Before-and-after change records
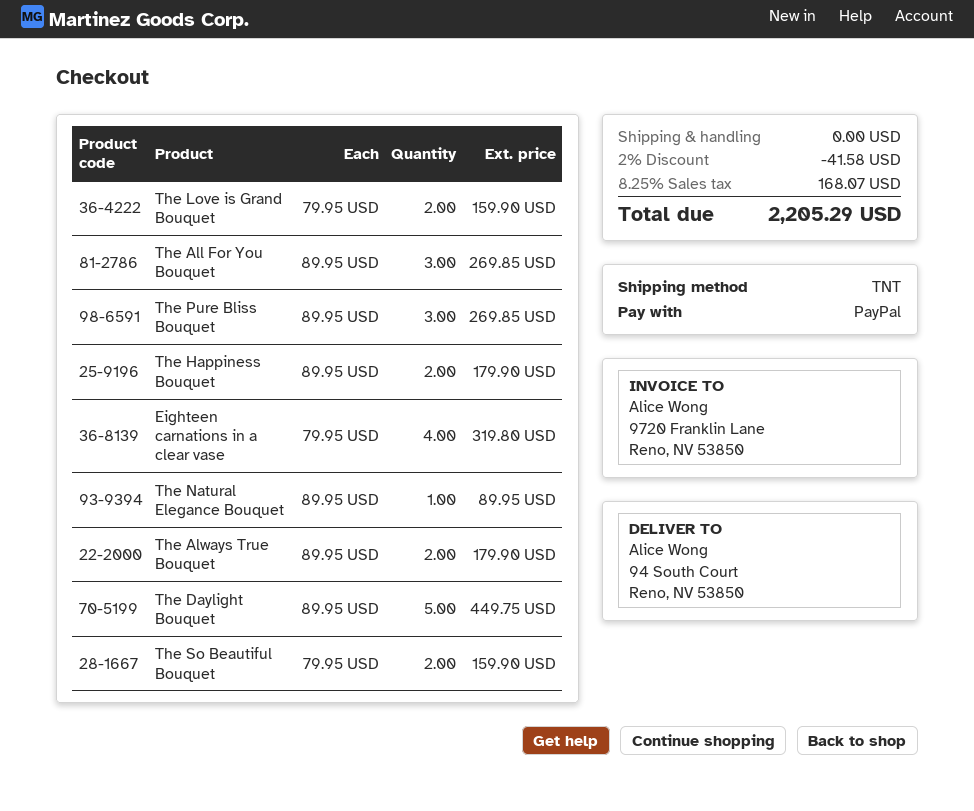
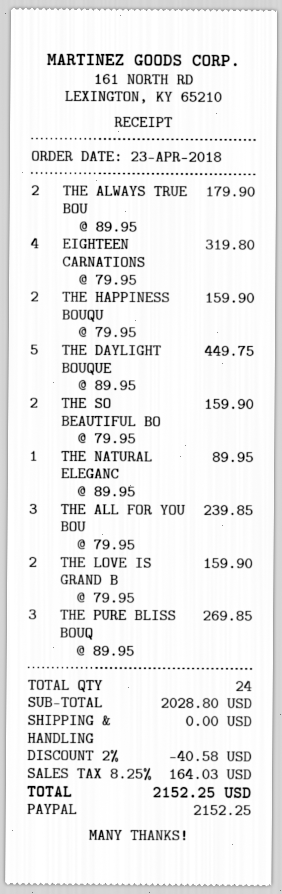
The All For You Bouquet: 3 x 89.95 = 269.85 -> 3 x 79.95 = 239.85
The Happiness Bouquet: 2 x 89.95 = 179.90 -> 2 x 79.95 = 159.90
discount: 2% = 41.58 -> 2% = 40.58
tax: 8.25% = 168.07 -> 8.25% = 164.03
total: 2205.29 -> 2152.25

### ABOUT THIS EXERCISE
Each line of the data that contains "Bouquet" belongs in the answer.

### ANSWER BOX
The All For You Bouquet: 3 x 89.95 = 269.85 -> 3 x 79.95 = 239.85
The Happiness Bouquet: 2 x 89.95 = 179.90 -> 2 x 79.95 = 159.90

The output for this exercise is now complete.